Face à l'embranchement de l'avenue des Lilas, on peut voir une autre belle maison Art Nouveau, moins originale sans doute, mais qui présente un superbe oriel en bois sur deux niveaux.
Au bout de la rue Saint-Gabriel, mais située sur la rue Eugène Jacquet, il reste encore la devanture d'un magasin datant de la même période. Profitons en encore un peu, car avec la vitesse de restructuration de ce quartier, elle n'a sans doute plus beaucoup de temps à survivre.

Lille Saint-Maurice, Rue Véronèse

La rue Véronèse permet de rejoindre la rue Saint-Gabriel depuis la rue Gounod. Si la rue Gounod était marquée par l'Art Nouveau et l'éclectisme, la rue Véronèse présente un certain nombre d'édifices Art Déco.
Depuis la rue Gounod, le premier bâtiment qui frappe est l'ancienne poste qui est devenue le siège d'une église protestante. Le pignon complexe et l'ornementation en béton en font un ouvrage fort de belle qualité.
Face à l'ancienne poste, un immeuble très influencé par les tendances modernistes d'un Mallet-Stevens (toit en terrasse, fenêtres en bandeau) est un témoignage intéressant.
La maison voisine est intéressante en ce qu'elle reprend le modèle des maisons de la rue Gounod (oriel, répartition des ouvertures) en l'adaptant au vocabulaire Art Déco. Les seuls ornements sont la demi colonne recouvert de grès émaillé vert à droite de la porte et la parement de briques dorées situé au dessus.

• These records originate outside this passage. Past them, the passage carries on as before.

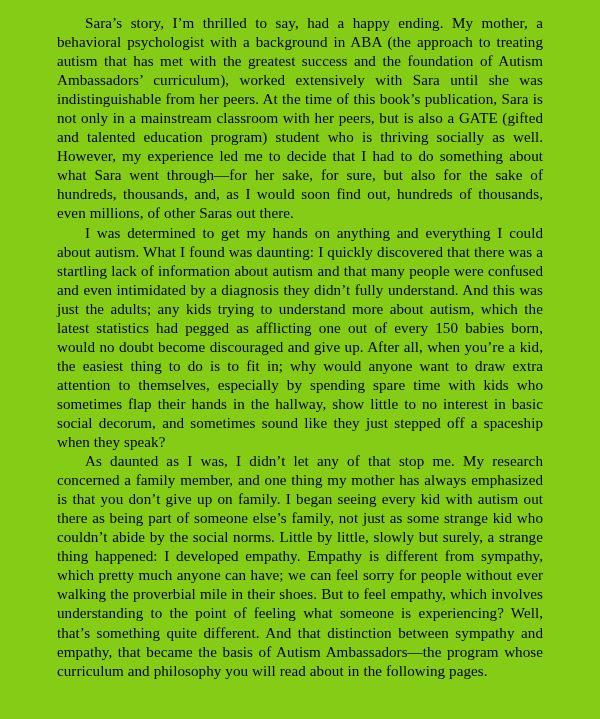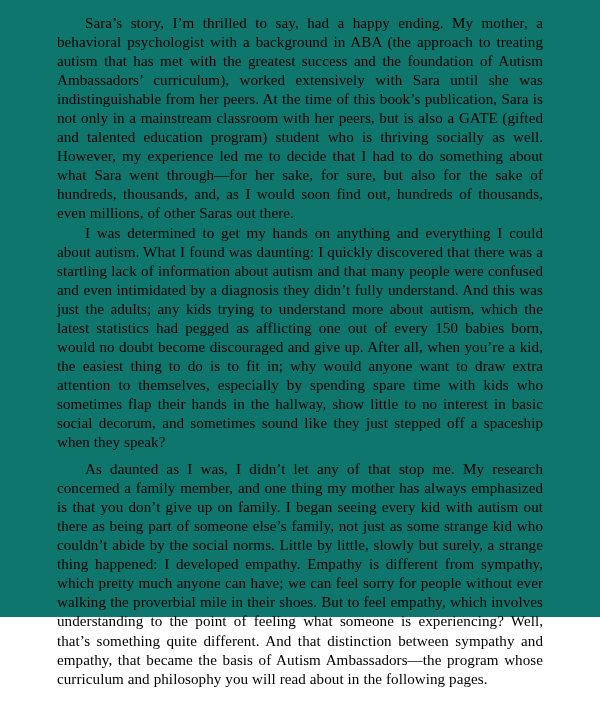--- a/index.html
+++ b/index.html
@@ -18,9 +18,9 @@
   .page {
     box-sizing: border-box;
     width: 600px;
-    height: 617px;
+    height: 719px;
     padding: 14px 57px 0 57px;
-    background: #0f766e;
+    background: #84cc16;
   }
   .body-text {
     font-size: 15.1px;

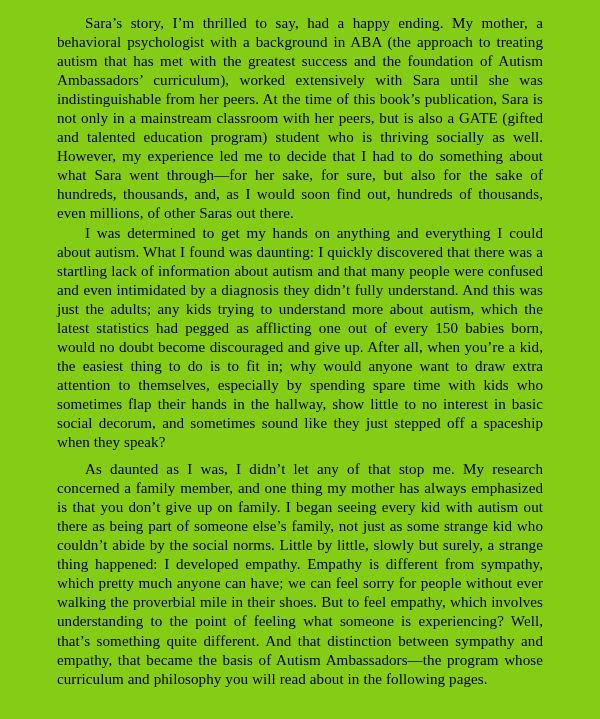--- a/index.html
+++ b/index.html
@@ -39,7 +39,6 @@
   }
   .body-text p:last-child {
     text-align-last: left;
-    margin-top: 8px;
   }
 </style>
 </head>

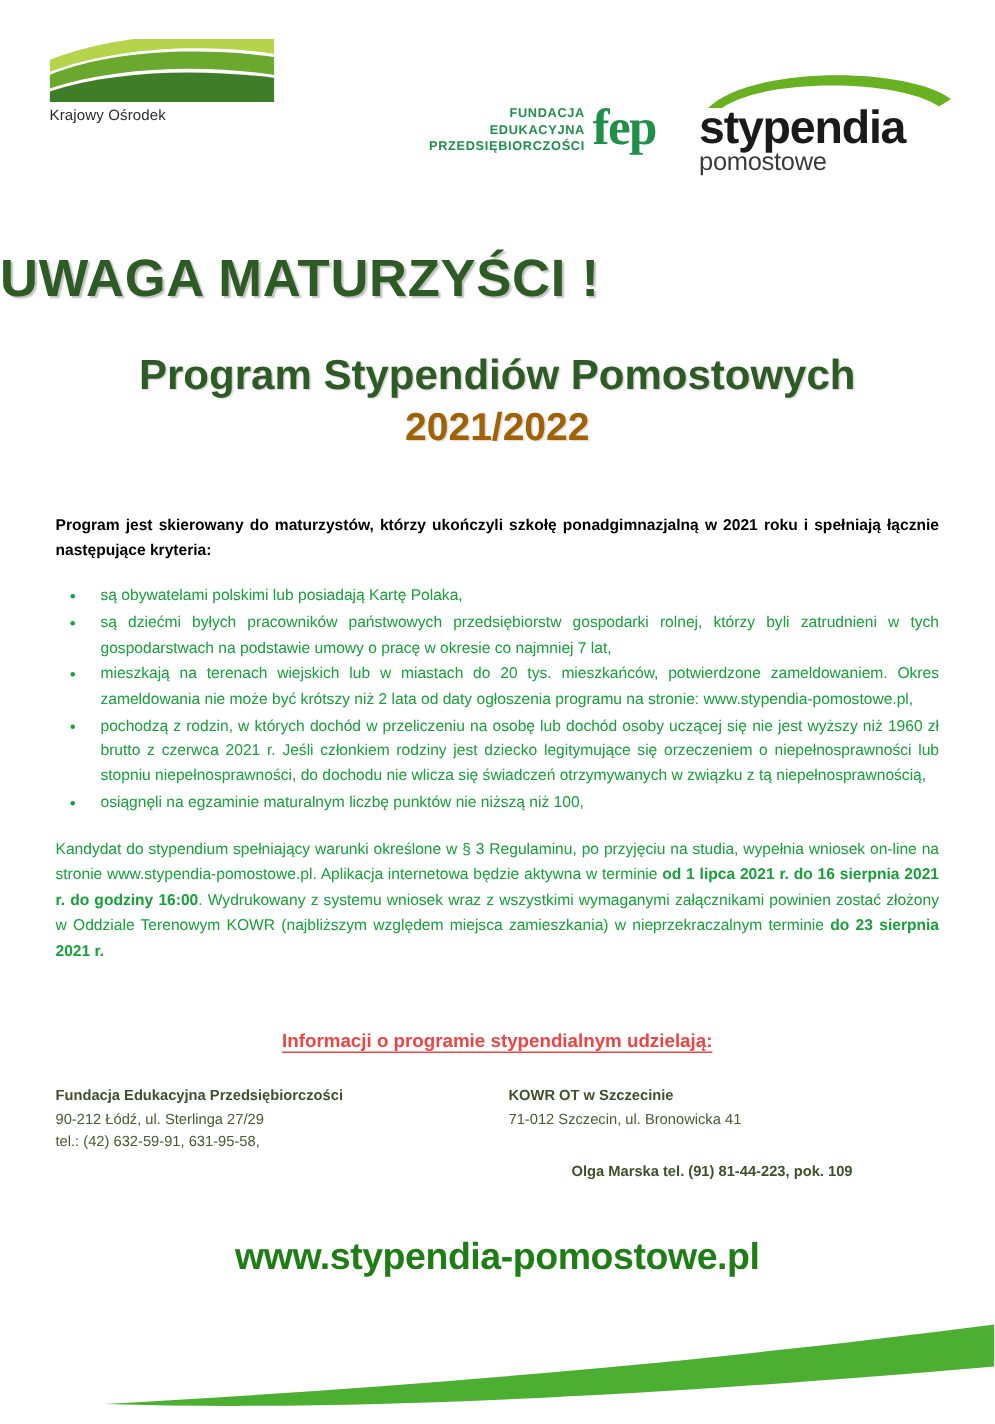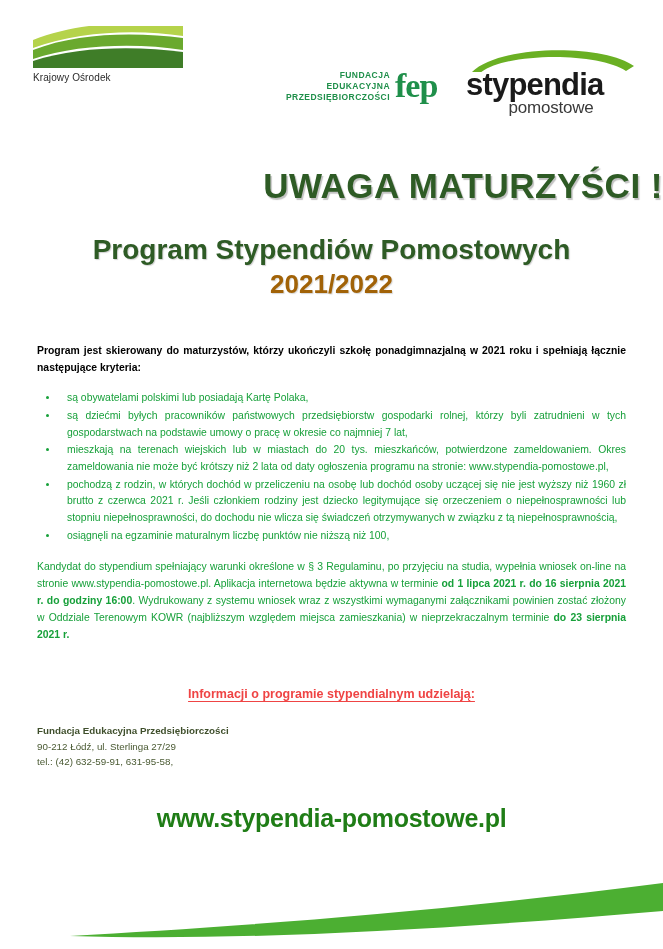--- a/index.html
+++ b/index.html
@@ -89,7 +89,7 @@
   .syp-sub {
     font-size: 17px;
     color: #3a3a3a;
-    text-align: center;
+    text-align: left;
     letter-spacing: -0.2px;
     line-height: 18px;
     margin-top: -1px;

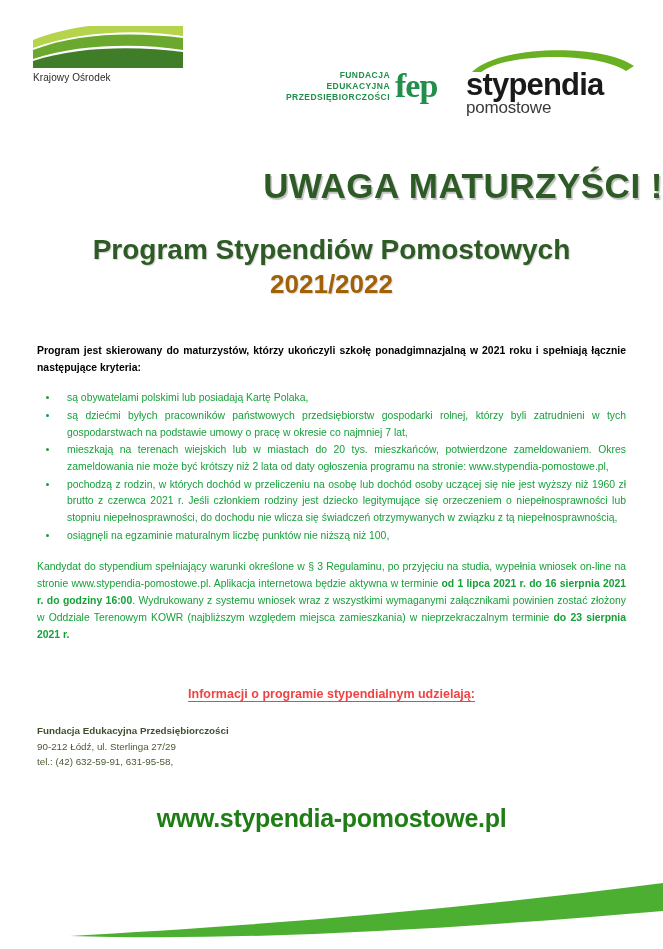--- a/index.html
+++ b/index.html
@@ -98,7 +98,7 @@
 
   
   .headline {
-    text-align: right;
+    text-align: left;
     font-size: 35px;
     font-weight: bold;
     color: #2e5b25;

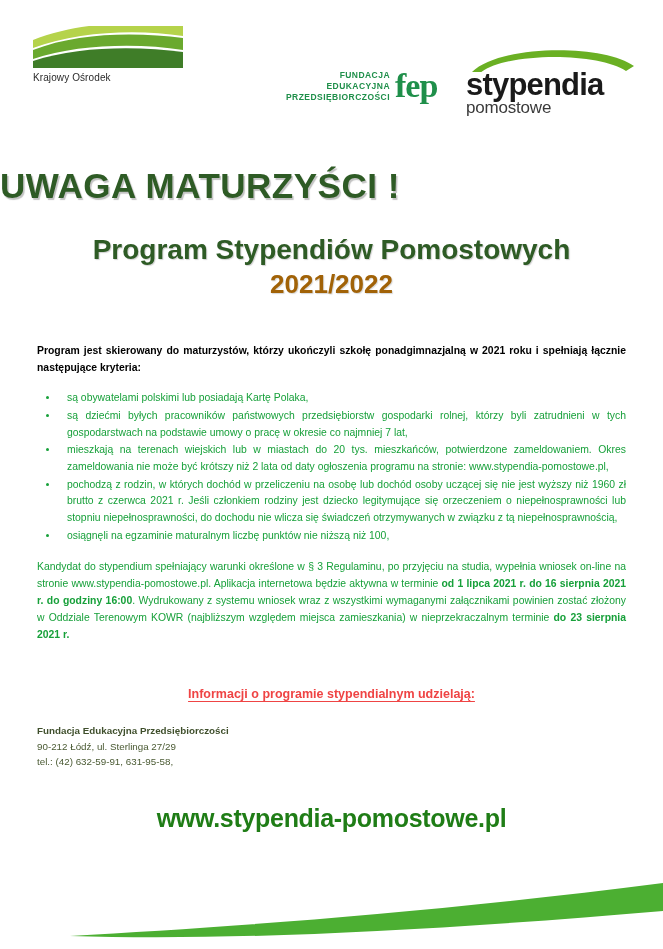--- a/index.html
+++ b/index.html
@@ -282,6 +282,11 @@
       <div>90-212 Łódź, ul. Sterlinga 27/29</div>
       <div>tel.: (42) 632-59-91, 631-95-58,</div>
     </div>
+    <div class="contact-col right">
+      <div class="org">KOWR OT w Szczecinie</div>
+      <div>71-012 Szczecin, ul. Bronowicka 41</div>
+      <div class="contact-person">Olga Marska tel. (91) 81-44-223, pok. 109</div>
+    </div>
   </div>
 
   <div class="website">www.stypendia-pomostowe.pl</div>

Toujours sur le même côté de la rue, on remarque un ptit immeuble de trois niveau avec son bow-window courant sur toute la hauteur. On a encore là une reprise simplifiée des modèles Art Nouveau.
Presque au bout de la rue Véronèse, une maison individuelle impressionne par la qualité de son architecture qui semble très influencée par la Sécession viennoise, et particulièrement Hoffmann, notamment dans le jeu des ouvertures du premier étage. On admirera aussi l'immense baie ornée d'un vitrail au dessin complexe.